State regulation and/or corporate self-regulation

by Sebastian Benthall

The dust from the recent debates about whether regulation or industrial self-regulation in the data/tech/AI industry appears to be settling. The smart money is on regulation and self-regulation being complementary for attaining the goal of an industry dominated by responsible actors. This trajectory leads to centralized corporate power that is lead from the top; it is a Hamiltonian not Jeffersonian solution, in Pasquale’s terms.

I am personally not inclined towards this solution. But I have been convinced to see it differently after a conversation today about environmentally sustainable supply chains in food manufacturing. Nestle, for example, has been internally changing its sourcing practices to more sustainable chocolate. It’s able to finance this change from its profits, and when it does change its internal policy, it operates on a scale that’s meaningful. It is able to make this transition in part because non-profits, NGO’s, and farmers cooperatives lay through groundwork for sustainable sourcing external to the company. This lowers the barriers to having Nestle switch over to new sources–they have already been subsidized through philanthropy and international aid investments.

Supply chain decisions, ‘make-or-buy’ decisions, are the heart of transaction cost economics (TCE) and critical to the constitution of institutions in general. What this story about sustainable sourcing tells us is that the configuration of private, public, and civil society institutions is complex, and that there are prospects for agency and change in the reconfiguration of those relationships. This is no different in the ‘tech sector’.
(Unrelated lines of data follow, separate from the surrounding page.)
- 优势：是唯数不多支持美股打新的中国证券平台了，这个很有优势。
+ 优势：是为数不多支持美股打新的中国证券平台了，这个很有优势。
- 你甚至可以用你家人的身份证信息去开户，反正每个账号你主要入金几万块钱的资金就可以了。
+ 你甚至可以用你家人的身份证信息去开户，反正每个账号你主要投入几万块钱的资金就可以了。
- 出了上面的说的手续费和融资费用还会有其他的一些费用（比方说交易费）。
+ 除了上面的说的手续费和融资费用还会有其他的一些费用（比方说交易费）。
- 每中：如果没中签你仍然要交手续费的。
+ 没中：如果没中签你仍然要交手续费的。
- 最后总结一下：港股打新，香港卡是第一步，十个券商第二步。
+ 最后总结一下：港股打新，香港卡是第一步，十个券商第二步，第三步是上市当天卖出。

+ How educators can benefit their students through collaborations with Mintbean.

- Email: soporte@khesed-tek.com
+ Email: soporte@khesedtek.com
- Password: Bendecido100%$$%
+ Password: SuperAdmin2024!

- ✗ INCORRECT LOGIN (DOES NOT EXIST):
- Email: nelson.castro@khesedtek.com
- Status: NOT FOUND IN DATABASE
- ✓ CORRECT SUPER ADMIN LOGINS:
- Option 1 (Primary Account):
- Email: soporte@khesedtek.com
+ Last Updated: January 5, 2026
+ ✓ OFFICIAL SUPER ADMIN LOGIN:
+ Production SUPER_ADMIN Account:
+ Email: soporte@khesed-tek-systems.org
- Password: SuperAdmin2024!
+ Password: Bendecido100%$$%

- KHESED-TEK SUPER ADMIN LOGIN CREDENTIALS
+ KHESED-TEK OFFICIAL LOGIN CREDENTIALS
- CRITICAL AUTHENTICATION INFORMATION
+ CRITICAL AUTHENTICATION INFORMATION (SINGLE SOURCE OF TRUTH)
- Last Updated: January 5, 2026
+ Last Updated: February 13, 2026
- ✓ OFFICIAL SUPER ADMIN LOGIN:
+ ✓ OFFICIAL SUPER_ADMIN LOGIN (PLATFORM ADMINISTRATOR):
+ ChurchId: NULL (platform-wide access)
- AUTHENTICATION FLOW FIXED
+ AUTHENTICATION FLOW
However, this theory of economic and political change is not popular; it does not have broad intellectual or media appeal. Why?

One reason may be because while it is a critical part of social structure, much of the supply chain is in the private sector, and hence is opaque. This is not a matter of transparency or interpretability of algorithms. This is about the fact that private institutions, by virtue of being ‘private’, do not have to report everything that they do and, probably, shouldn’t. But since so much of what is done by the massive private sector is of public import, there’s a danger of the privatization of public functions.

Another reason why this view of political change through the internal policy-making of enormous private corporations is unpopular is because it leaves decision-making up to a very small number of people–the elite managers of those corporations. The real disparity of power involved in private corporate governance means that the popular attitude towards that governance is, more often than not, irrelevant. Even less so that political elites, corporate elites are not accountable to a constituency. They are accountable, I suppose, to their shareholders, which have material interests disconnected from political will.

This disconnected shareholder will is one of the main reasons why I’m skeptical about the idea that large corporations and their internal policies are where we should place our hopes for moral leadership. But perhaps what I’m missing is the appropriate intellectual framework for how this will is shaped and what drives these kinds of corporate decisions. I still think TCE might provide insights that I’ve been missing. But I am on the lookout for other sources.